◆ WHAT IS EXPECTED
Your reply should hold only the lines from the records below where "UPLOADING" occurs.

--- DATA FOR PROCESSING Enclosed Below ---

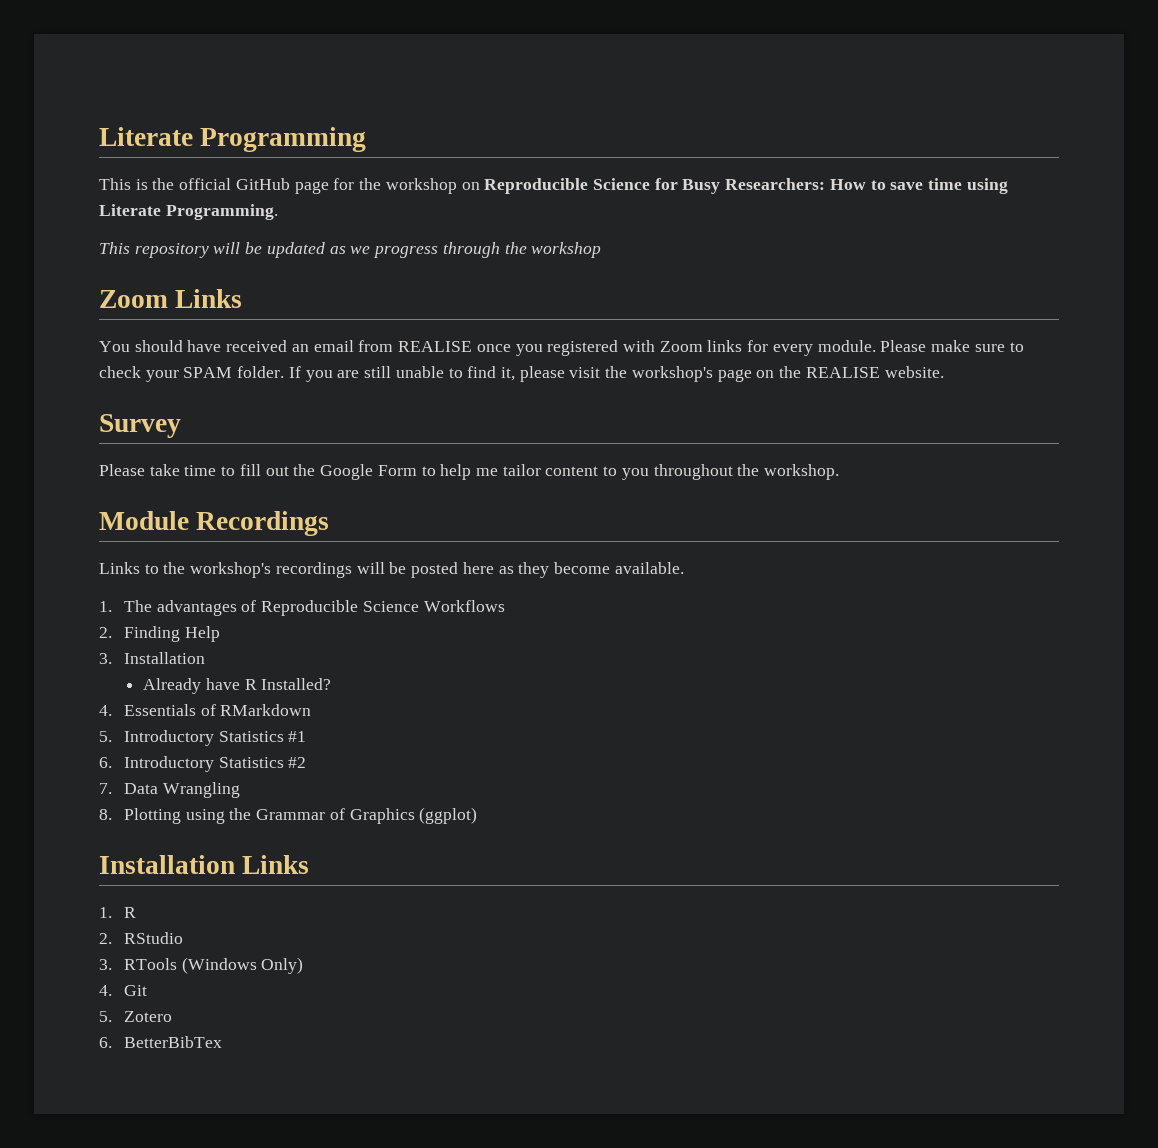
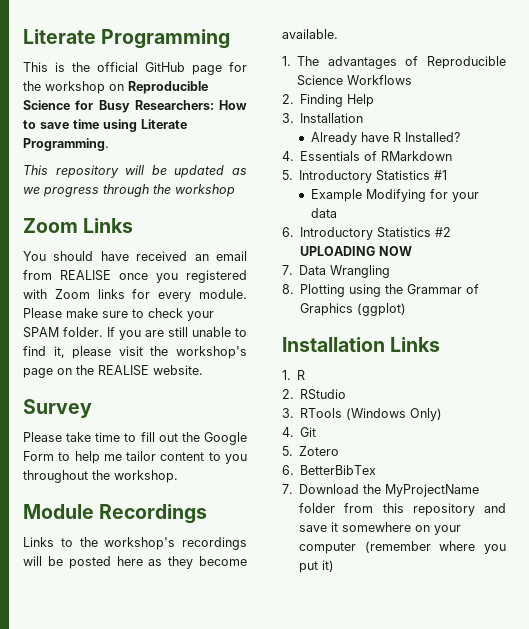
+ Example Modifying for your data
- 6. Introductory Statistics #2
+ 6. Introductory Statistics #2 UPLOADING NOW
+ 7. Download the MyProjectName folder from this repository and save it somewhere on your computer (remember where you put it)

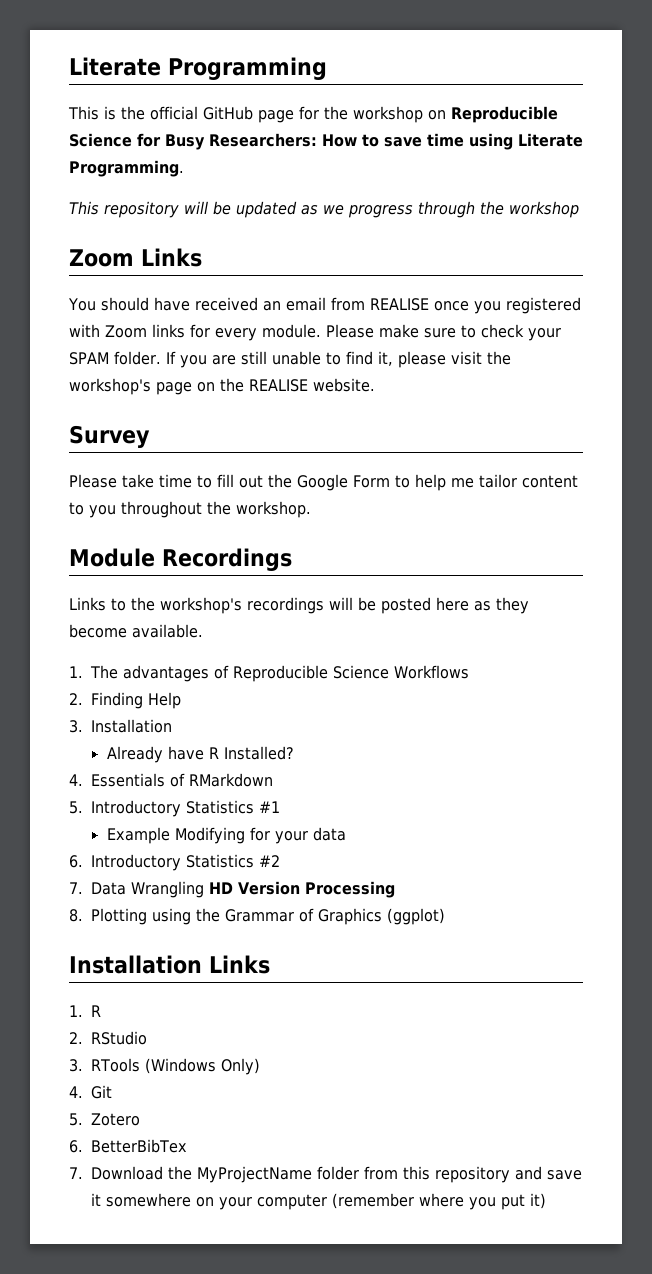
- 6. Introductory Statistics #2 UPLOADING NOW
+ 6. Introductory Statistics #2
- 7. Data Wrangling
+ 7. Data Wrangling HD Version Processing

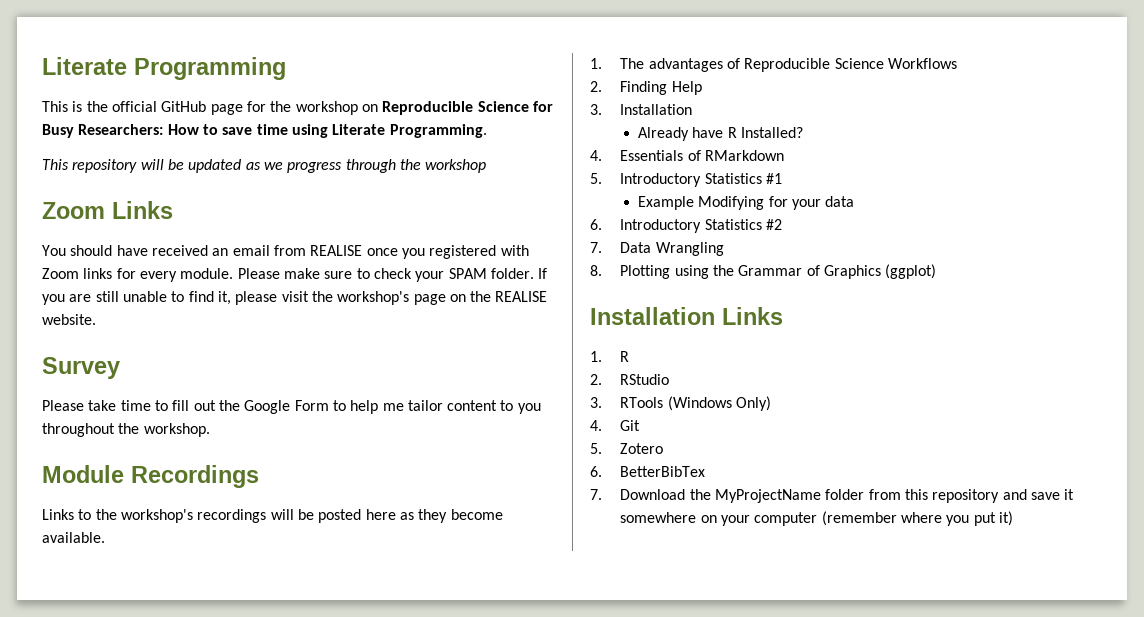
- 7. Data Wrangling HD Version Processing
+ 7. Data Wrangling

--- End of Enclosed DATA FOR PROCESSING ---

◆ RESPONSE FOR THIS EXERCISE
+ 6. Introductory Statistics #2 UPLOADING NOW
- 6. Introductory Statistics #2 UPLOADING NOW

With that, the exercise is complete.